Within a market order, then, any action, event or relationship is characterized by a fundamental duality. On one side, however thinly, the paradox of power is in play: all actors recognize that their sphere of activity is protected by some more powerful agency and constrain and direct their activity accordingly. On the other side, to some extent, imperatives are converted into market signals—that is, a site of exchange where one person’s power to punish or reward you must be balanced against lots of other peoples’ power to do so. In both cases we find an interaction between center and periphery—in the first case, one acts in a way that redounds to the authority of the center, thereby creating space for the further replacement of external by auto-supervision; in the second case, one tries to subject the central authority to incentives and disincentives similar to the ones we are all subject to—this ranges from simple bribery and other forms of corruption to the vast avenues of influences made legal and even encouraged within a liberal social order, like lobbying, forming interest groups, political donations, think tanks, media propaganda and so on. We could locate anything anyone does, thinks or says somewhere along this continuum and study social dysfunctions accordingly.

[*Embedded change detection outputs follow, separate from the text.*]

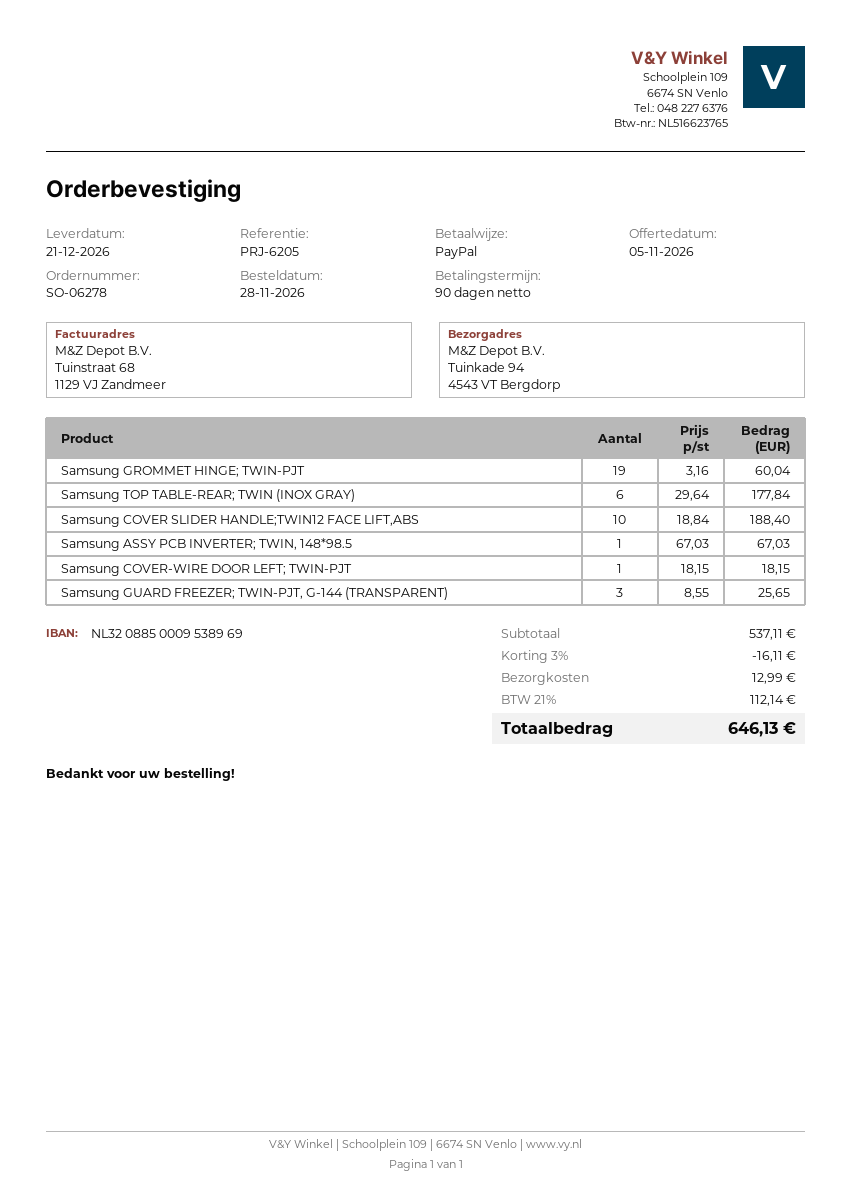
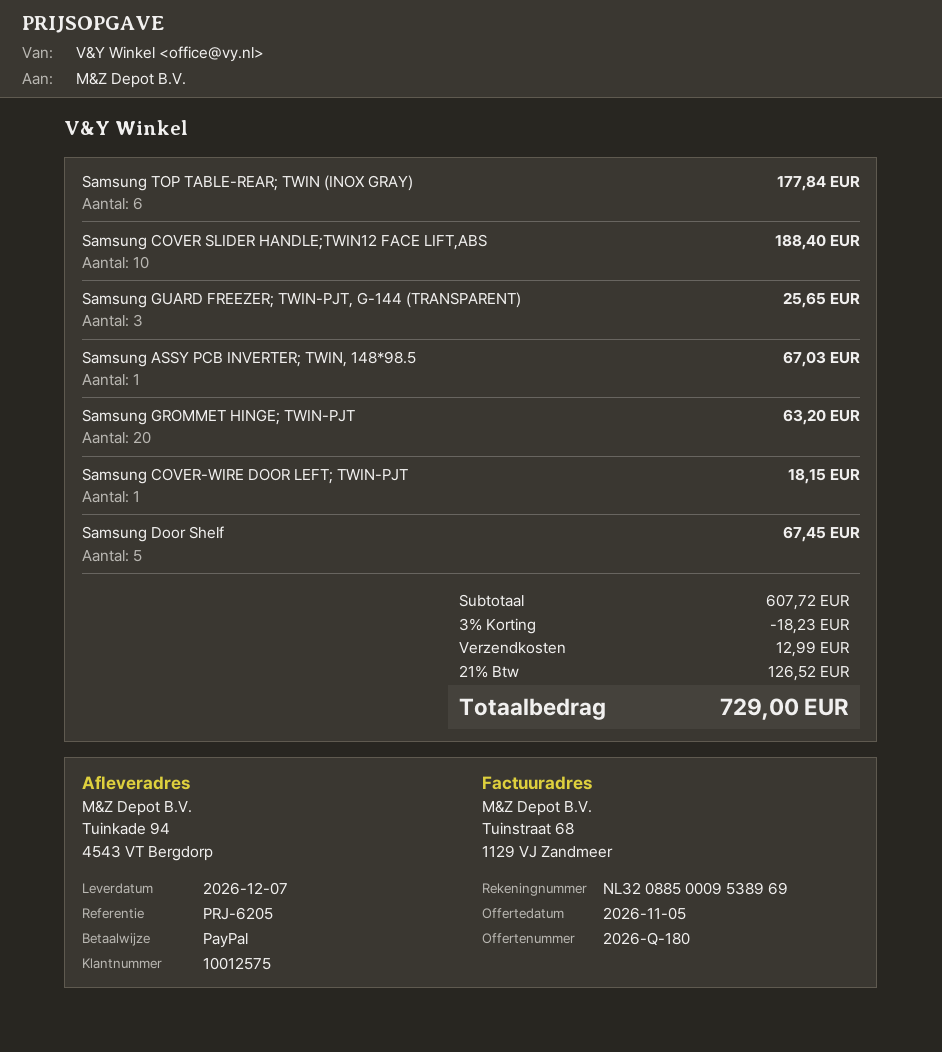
delivery date: 2026-12-21 -> 2026-12-07
Samsung GROMMET HINGE; TWIN-PJT: 19 for 60.04 -> 20 for 63.20
Samsung Door Shelf: none -> 5 for 67.45
subtotal: 537.11 -> 607.72
discount: 3% = 16.11 -> 3% = 18.23
tax: 21% = 112.14 -> 21% = 126.52
total: 646.13 -> 729.00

Probably the most intuitively obvious argument in favor of the “free market” is the Hayekian claim that all the knowledge required to carry out production and cooperation at all the different social levels is far too distributed and complex to be centralized and subordinated to a single agent. This is of course true, but also a non-sequitur and a distraction. A general must provide some leeway to his subordinates, and they to theirs, and so on, and for the same reason—the general can’t know exactly what this specific platoon might have to do under unexpected circumstances, and he can’t even know all that one would need to in order to prepare them for those circumstances. There will therefore be “markets” all along the line, as people instructed to work together to address some exigency organize “exchanges” of knowledge, skills and actions amongst themselves in order to do so. The general doesn’t need to know 1/1,000 of all the specifics of these interactions to still be the general—that is, to issue commands that can be obeyed, and to place himself in a position to ensure that they will be. The same is true for those institutions charged with providing communications, health care, education, transportation,

housing and so on. In each case, capillaries along the margins of these institutions can be adjusted in accord with the level of responsibility to be allowed consistent with meeting the purpose of the institution. The argument for markets is really saying no more than that you can’t do a very good job if you’re being micromanaged at every point along the way. It’s equally true that you can’t do a very good job if the terms of each move you make have to be “negotiated” with a constantly changing range of agents.

Liberalism has generated the illusion that what appears below the threshold of direct supervision is what, in fact, determines the form of supervision; even more, that the supervision is a servant of those actors which have merely been provided some leeway. This situation produces destructive delusions, because the presumably free agents are nevertheless aware of their utter dependence upon their “servants.” Is there any businessman who thinks he would be able to protect himself against violence, fraud, robbery and extortion by those readier than him to use violence and break laws without the force of the state? No businessman believes this, but in a way they all believe it, because their political theory leads them to assume that, first, there were a bunch of individuals engaged in peaceful exchange with each other and then, only when criminals and invaders, presumably attracted by the wealth thereby created, tried to take it using force, was the state “hired” as a kind of Pinkertons to maintain order. This makes it impossible to think coherently about the simplest things, such as how a policy everyone would recognize to be beneficial might be conceived and implemented in the best way.